Tuesday, January 27, 2015

MH Blog due: 1/29

Learning Report
1. The nurse I followed was responsible for one patient and to make sure was not having a reaction to the blood. She also began to prep the patient for surgery.
2. I learned that patient identification is exaggerated in the hospital.  
3. The best thing that happen was getting to see a nurse check on a patient who was getting a blood transfusion.
4. The worst thing that happen was just he waiting around for something to happen or having to fell unwanted and annoying to the staff for asking if I could shadow them.
5. The “worst” was not a mistake.
6. Bad, the staff didn’t want to teach and I had to struggle to get the opportunity to watch someone take vital signs which is still boring.

Experience Record
1. I observed a nurse give a blood transfusion to a patient who was about to go into surgery. In order to do this she had to scan the wristband to get into the computer to insure patient identification.
2. I came a little late, but the patient was diagnosed with a ruptured/rupturing uterus. She had profuse bleeding and was in need of surgery to remove her entire uterus.
3.  She was given a blood transfusion due to the excessive amount of blood lost. The nurse had to check on the patient after 15 minutes to make sure the blood does not have complications.  Everything was working fine so she increased the rate of transfusion.
4. I observed a women who was in a lot of pain due to her uterus rupturing. Her doctors wanted to get the entire uterus removed as soon as possible.
5.  Endoscopy means looking inside the body for medical reasons using an endoscope, an instrument used to examine the interior of an organ or cavity of the body. Anesthesia is an insensitivity to pain induced by the administration of gases or the injection of drugs before surgical operations.

Experience Journal
I.                    My first impression was they are too busy to teach me. The first thing she did was give me a giant binder on endoscopy. I was full of brochures and pictures only 10 percent was interesting. I saw a new technology of having to scan the wristband of a patient in need of blood. The nurses were charting on the COW (computers on wheels) after giving care to each patient.
II.                  The nurse I followed took vital signs several times before and after the blood transfusion. She did this in the case of her body rejecting the blood the nurse could see her vital signs getting worse. She also made sure to clean the thermometer and disposed of the soiled clothes the patient bleed on. I also got to see a young patient get emitted, however the family spoke Spanish. Luckily there was a nurse that spoke Spanish and was able to communicate with the family.
III.                I learned that patient identification is a very important in the health care field. I observed the staff checking wrist bands and asking for verbal certification. I didn’t hear a lot of medical terminology but I did hear terms like endoscopy and anesthesia. I did read a lot on the endoscopy and saw an x-ray of a foreign object and pictures from the endoscopy of that object in the patients body.

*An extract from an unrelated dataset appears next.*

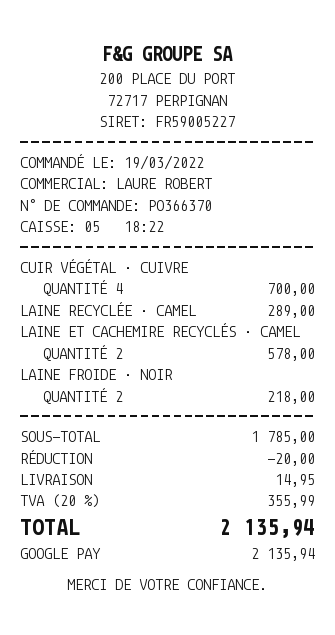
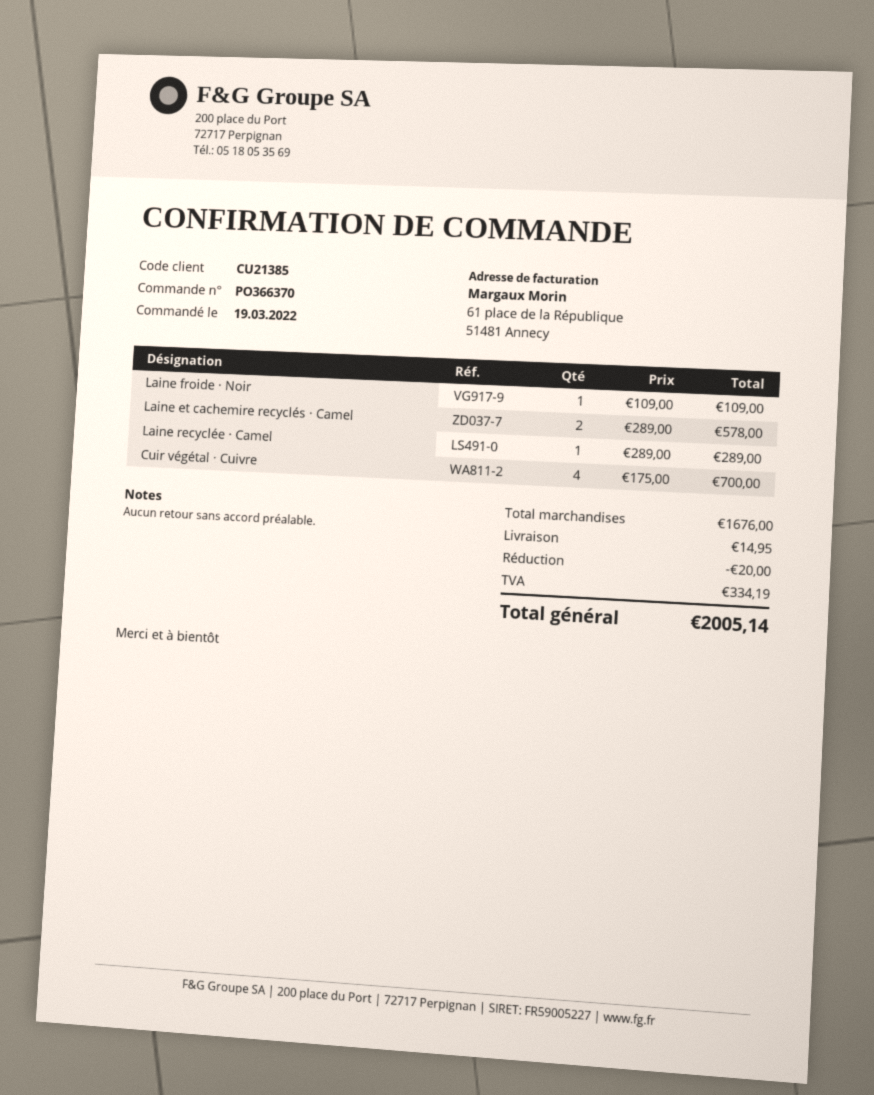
LAINE FROIDE · NOIR: 2 for 218.00 -> 1 for 109.00
subtotal: 1785.00 -> 1676.00
tax: 355.99 -> 334.19
total: 2135.94 -> 2005.14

IV.                I felt I had to fight to get to see something I’ve seen already, but it was at least better than reading about endoscopy. I realized that I do not want to go into the day surgical unit. It has no interesting features that would make me want to continue in this felid. The staff seems to treat me as a nuisance getting in the way of doing their job. 

1 comment:

  1. sometimes you do have to fight and when you become a nursing student you will do the same. You want to always ask and volunteer and put yourself in situations that are uncomfortable so that you get the experience that you need. This will be a theme throughout your educational career.